* **Extracted data**:

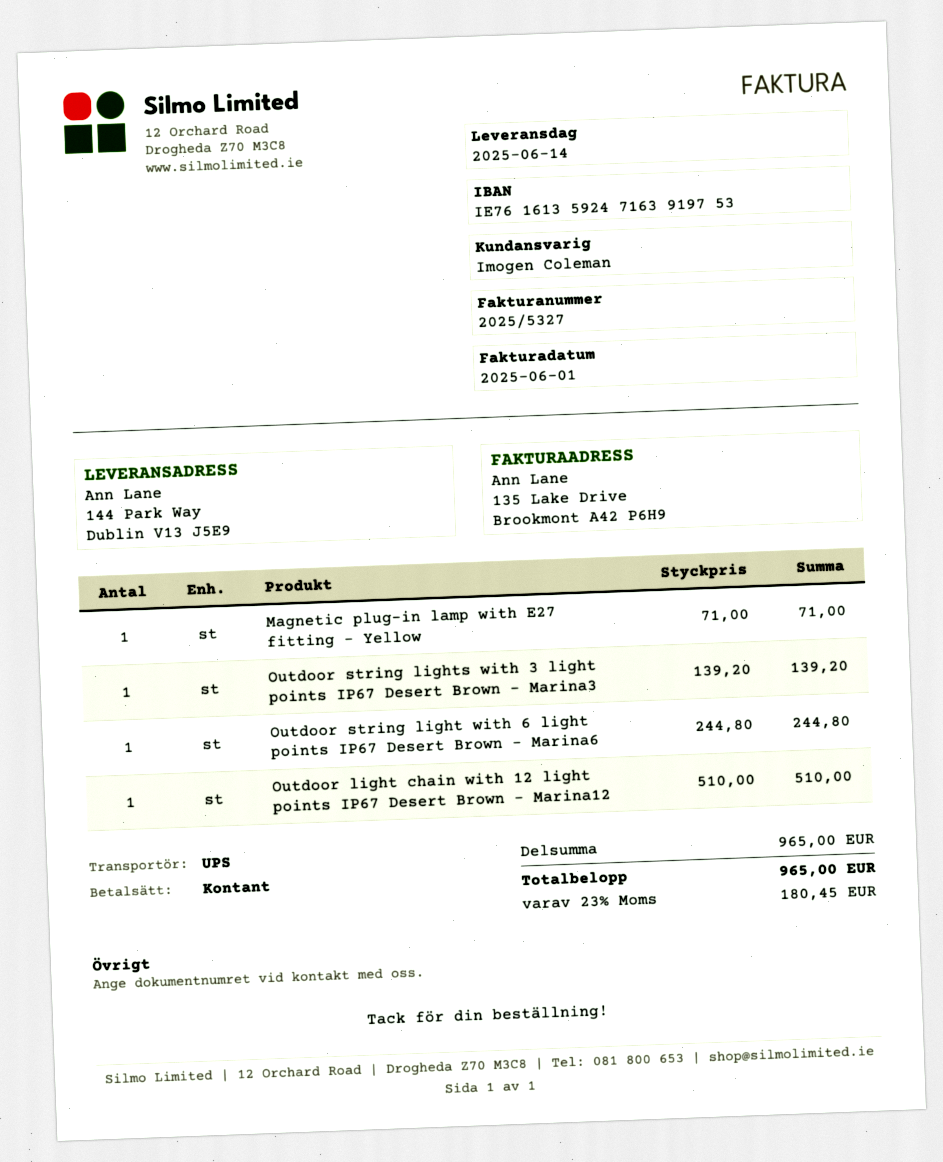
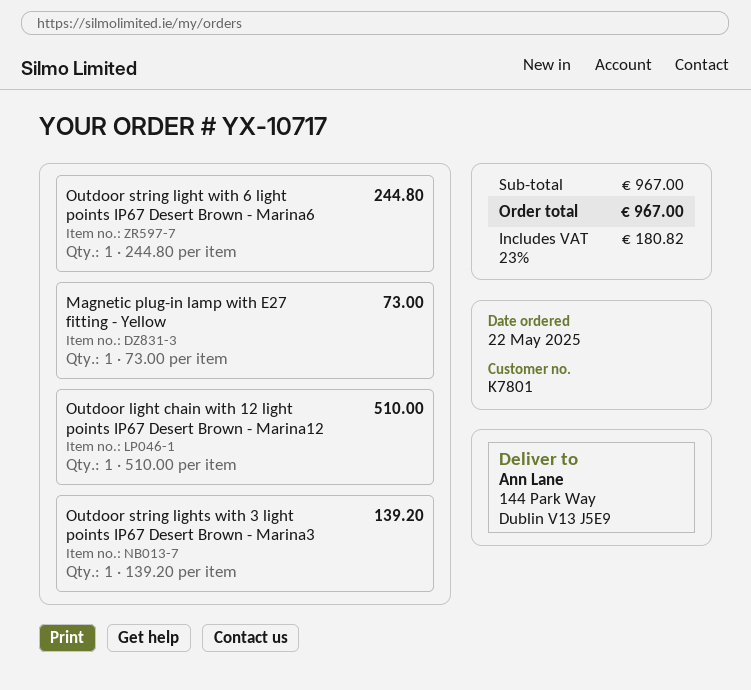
Magnetic plug-in lamp with E27 fitting - Yellow: 1 x 71.00 = 71.00 -> 1 x 73.00 = 73.00
subtotal: 965.00 -> 967.00
tax: 23% = 180.45 -> 23% = 180.82
total: 965.00 -> 967.00

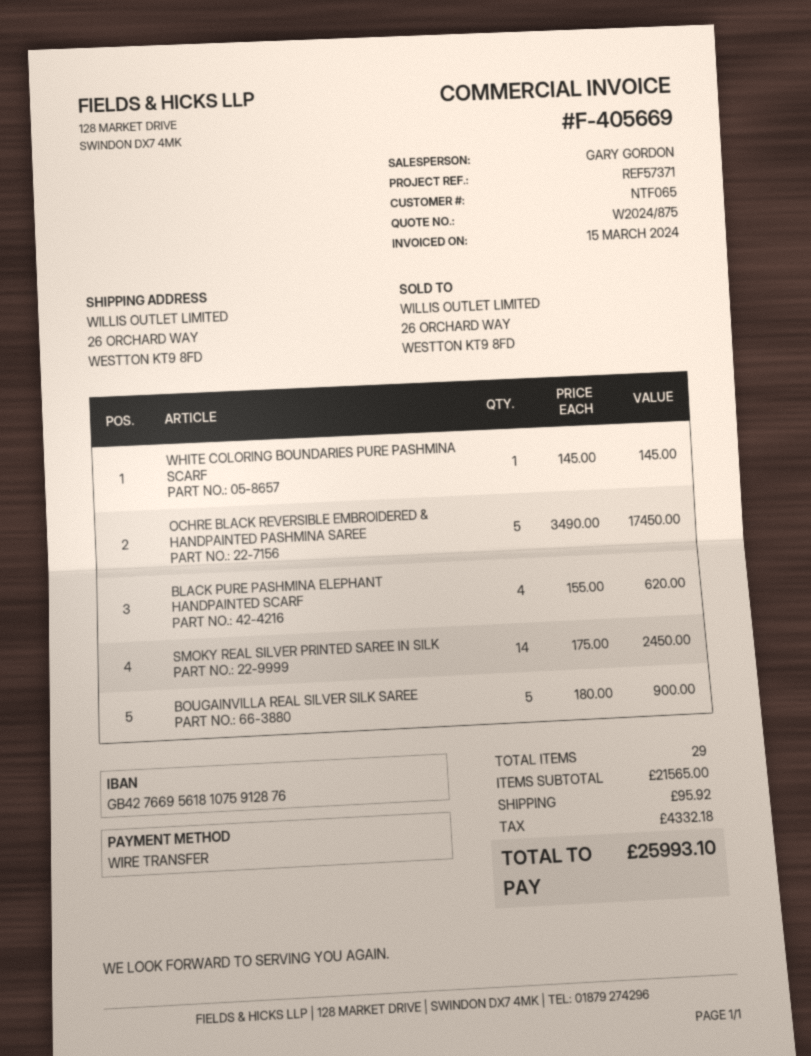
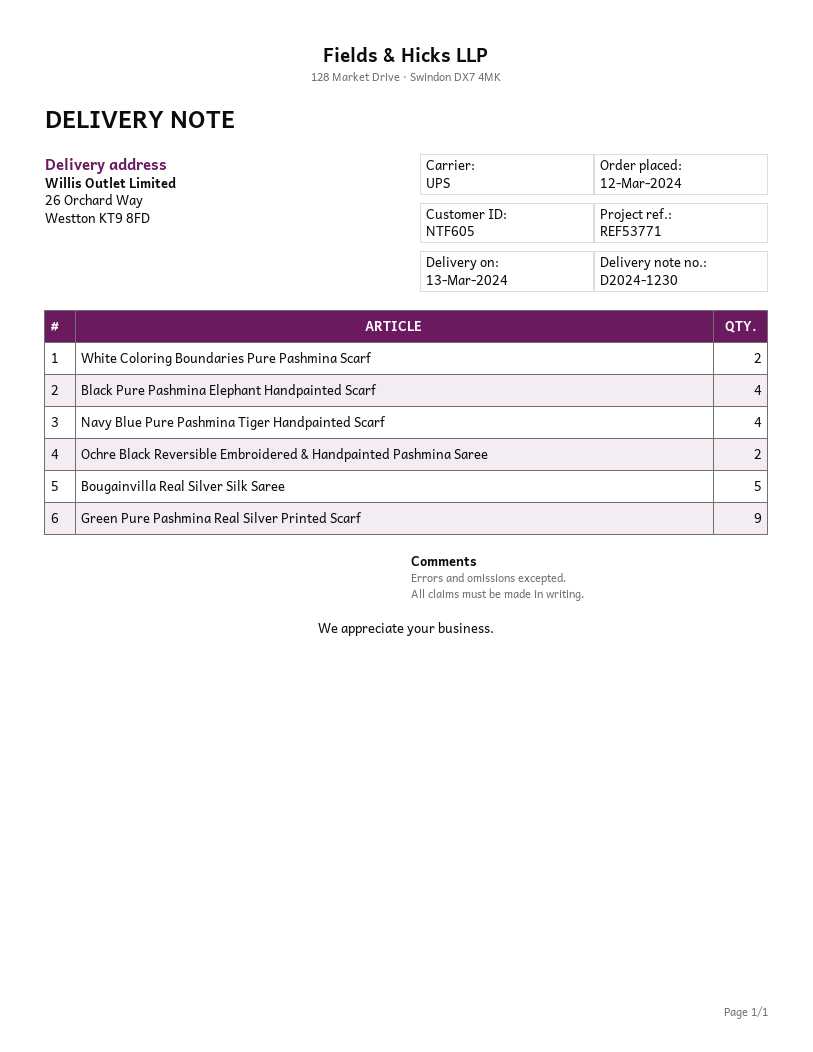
customer number: NTF065 -> NTF605
reference: REF57371 -> REF53771
WHITE COLORING BOUNDARIES PURE PASHMINA SCARF: 1 -> 2
OCHRE BLACK REVERSIBLE EMBROIDERED & HANDPAINTED PASHMINA SAREE: 5 -> 2
SMOKY REAL SILVER PRINTED SAREE IN SILK: 14 -> none
Navy Blue Pure Pashmina Tiger Handpainted Scarf: none -> 4
Green Pure Pashmina Real Silver Printed Scarf: none -> 9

* **Assignment**:
What you give back must be the data above, reproduced exactly and free of pictures.

* **Answer to this task**:
Magnetic plug-in lamp with E27 fitting - Yellow: 1 x 71.00 = 71.00 -> 1 x 73.00 = 73.00
subtotal: 965.00 -> 967.00
tax: 23% = 180.45 -> 23% = 180.82
total: 965.00 -> 967.00

customer number: NTF065 -> NTF605
reference: REF57371 -> REF53771
WHITE COLORING BOUNDARIES PURE PASHMINA SCARF: 1 -> 2
OCHRE BLACK REVERSIBLE EMBROIDERED & HANDPAINTED PASHMINA SAREE: 5 -> 2
SMOKY REAL SILVER PRINTED SAREE IN SILK: 14 -> none
Navy Blue Pure Pashmina Tiger Handpainted Scarf: none -> 4
Green Pure Pashmina Real Silver Printed Scarf: none -> 9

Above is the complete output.